Other studies may be age biased. I’m sure there are many senile 98 year olds in nursing homes, who if followed up regularly with top care would not progress or die of invasive bladder cancer. However some studies just take a retroactive look at death certificates and that senile 98 year old becomes a disease specific progression/death statistic on some 20 year study. How does that statistic compare to a 35 year old going to quarterly cystos and having BCG treatments? It doesn’t.

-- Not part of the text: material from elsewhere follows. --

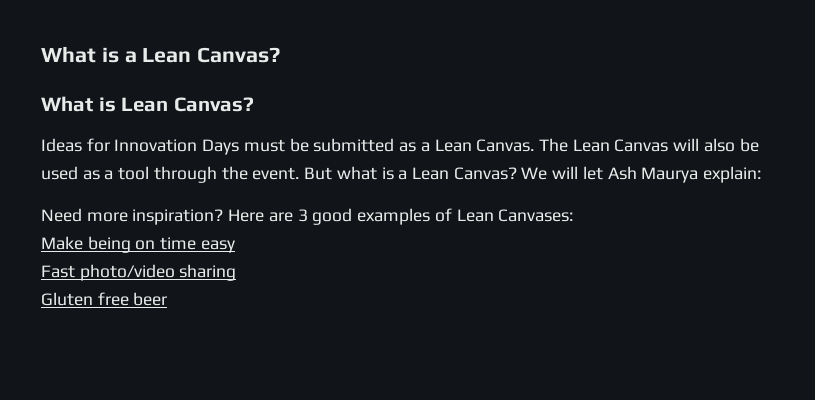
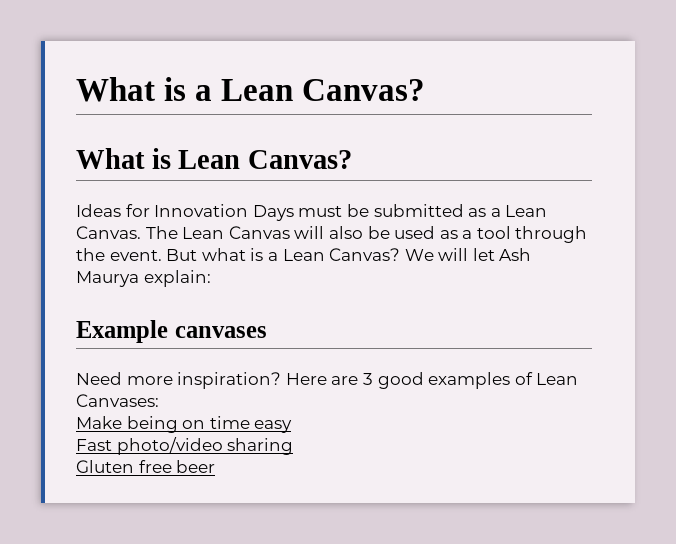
(762, 174) none -> [76,320,267,343] // Example canvases

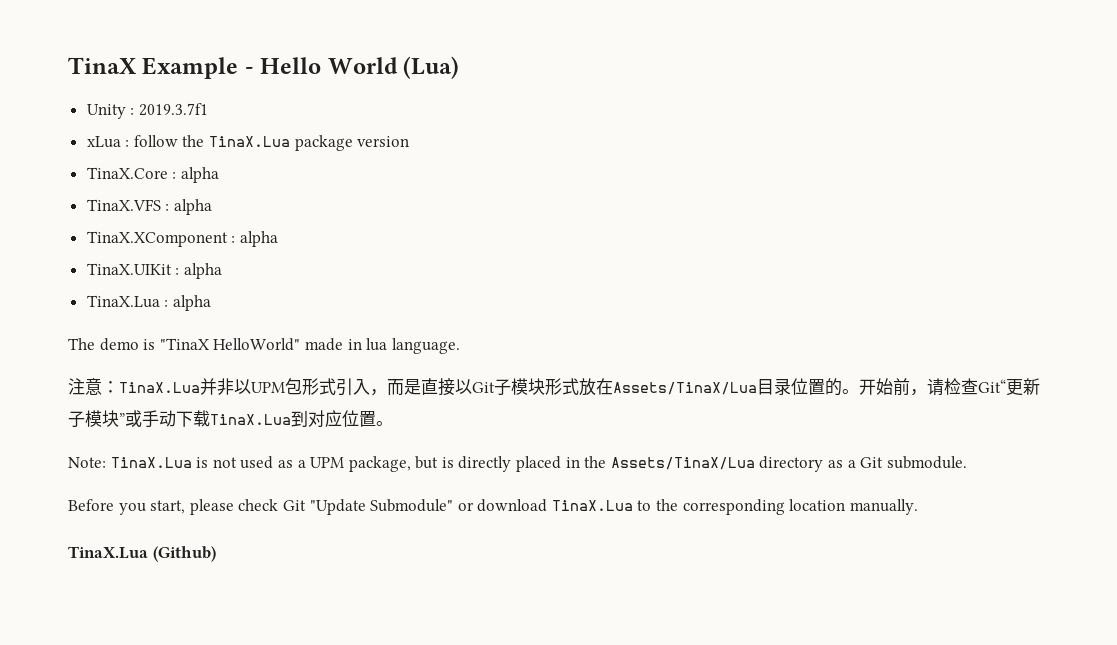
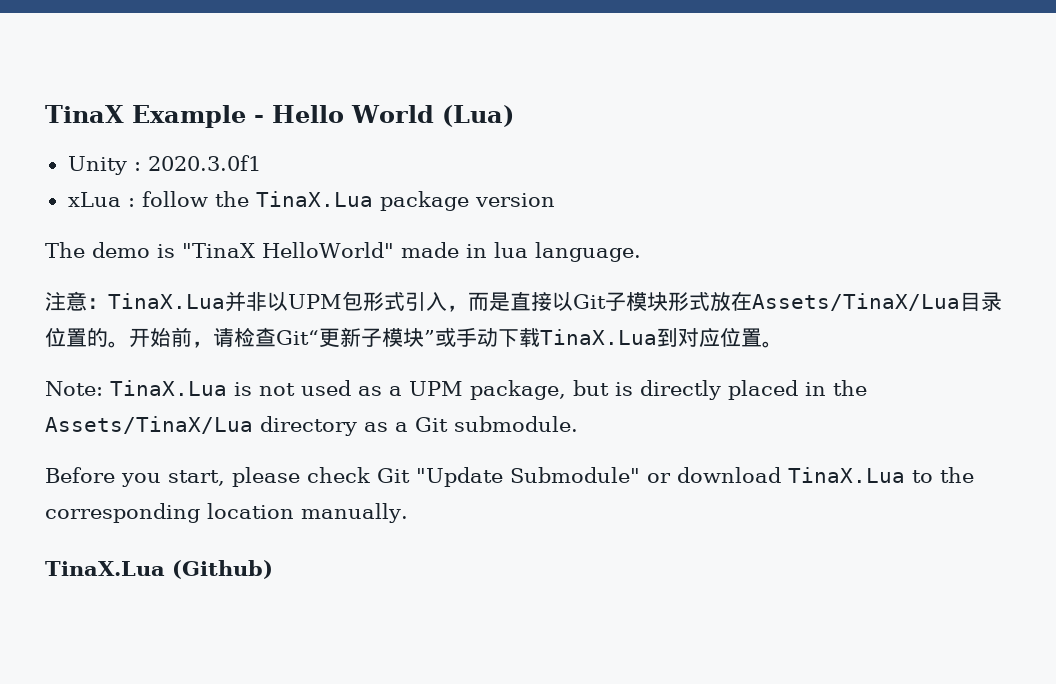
[138,103,208,116] 2019.3.7f1 -> [147,155,261,171] 2020.3.0f1
[86,167,219,183] [86,199,212,215] [86,231,278,247] [86,263,222,279] [86,295,211,311] // TinaX.Core : alpha // TinaX.VFS : alpha // TinaX.XComponent : alpha // TinaX.UIKit : alpha // TinaX.Lua : alpha -> (555, 200) none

The EORTC risk tables are the best study I have seen to date to help guage an individuals specific recurrance and progression rate based on his/her tumor characteristics.
Chris A.
Diagnosed T1G3 – 3/01/06
37 yo, Seattle, WAHello Chris,
While poking around on the internet, I saw a reference that reminded me of this thread. It is to a study of patients with Ta or T1 tumors “who were followed for a minimum of 20 years,” and it indicates that the risk of recurrence after the initial TUR was 80%. The interesting thing about this site, though, is the effective way it describes how additional features of the cancers affect prognosis and recommended treatment protocols, including some information on new protocols in clinical evaluation. It is a National Cancer Institute site. The linked page has an overview, with links on the left covering prognostic elements and treatment options in greater detail for each stage. Here it is:
http://www.cancer.gov/cancertopics/pdq/treatment/bladder/healthprofessional
I think you’ll appreciate the way the material is presented. There is a patient version, but it just outlines the options with little or no explanation. I know you have probably already seen this, since it comes up readily on internet searches, and is probably standard fare for people like us, but here it is anyway, just in case.
Glad to hear your 1st 3-mo check was clear. Hang in there.